- **YOUR INSTRUCTIONS**
Search the entries for the word "left" and pull out each line that has it.

- **DATA TO EXAMINE**
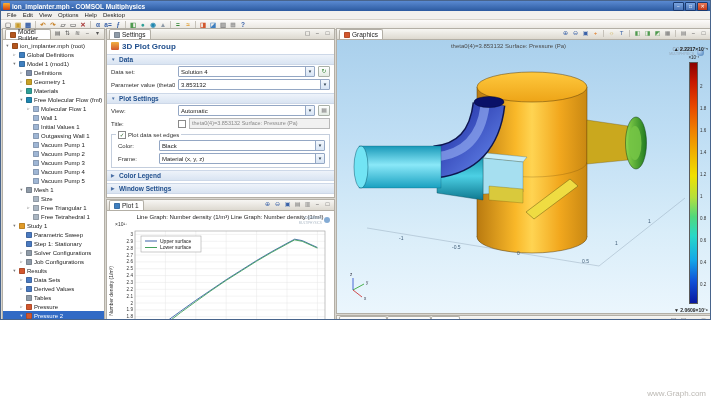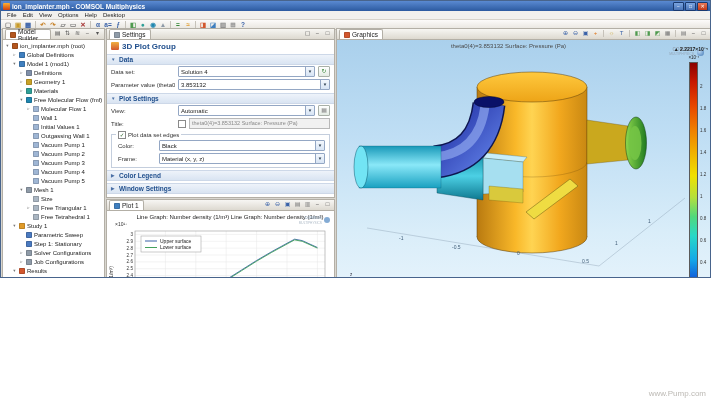--- a/index.html
+++ b/index.html
@@ -5,7 +5,7 @@
   html,body{margin:0;padding:0;width:711px;height:400px;background:#fff;
     font-family:"Liberation Sans",sans-serif;position:relative;overflow:hidden;
     -webkit-font-smoothing:antialiased}
-  .window{position:absolute;left:0;top:0;width:711px;height:278px;background:#d9d6cf;
+  .window{position:absolute;left:0;top:0;width:711px;height:320px;background:#d9d6cf;
     border:1px solid #48648c;box-sizing:border-box;overflow:hidden}
   
   .titlebar{height:10px;background:linear-gradient(#5a8ad2,#2c5aa0);display:flex;align-items:center;padding:0 2px;gap:2px}

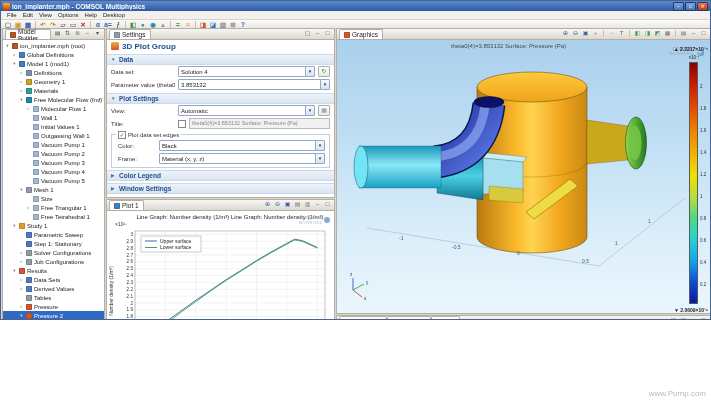--- a/index.html
+++ b/index.html
@@ -697,6 +697,6 @@
   </div>
 </div>
 
-<div class="sitewm">www.Pump.com</div>
+<div class="sitewm">www.Graph.com</div>
 
 </body></html>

- **YOUR SOLUTION**
-  .window{position:absolute;left:0;top:0;width:711px;height:278px;background:#d9d6cf;
+  .window{position:absolute;left:0;top:0;width:711px;height:320px;background:#d9d6cf;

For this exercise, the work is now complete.